=== Study material ===
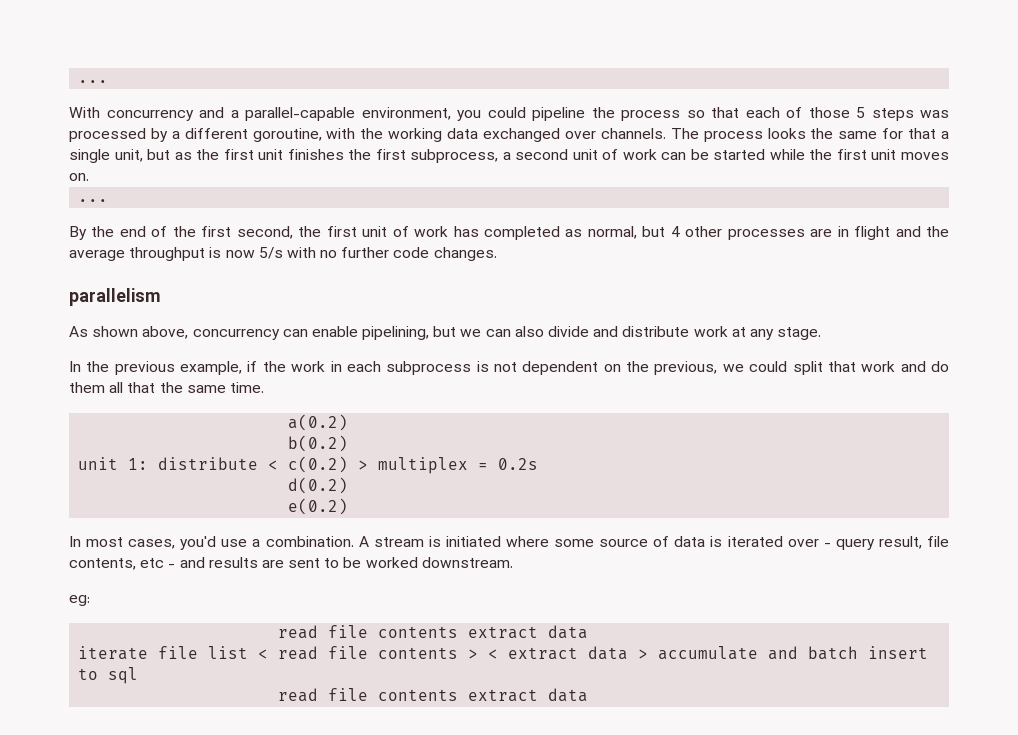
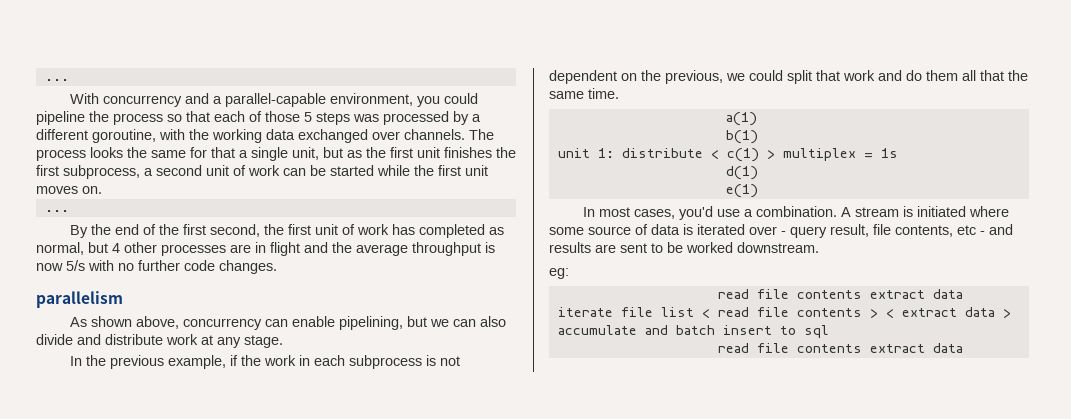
- a(0.2)
- b(0.2)
+ a(1)
+ b(1)
- unit 1: distribute < c(0.2) > multiplex = 0.2s
- d(0.2)
- e(0.2)
+ unit 1: distribute < c(1) > multiplex = 1s
+ d(1)
+ e(1)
===
-- To do --
The response must contain every line from the listing above in which the string "unit" appears.

-- Task response --
- unit 1: distribute < c(0.2) > multiplex = 0.2s
+ unit 1: distribute < c(1) > multiplex = 1s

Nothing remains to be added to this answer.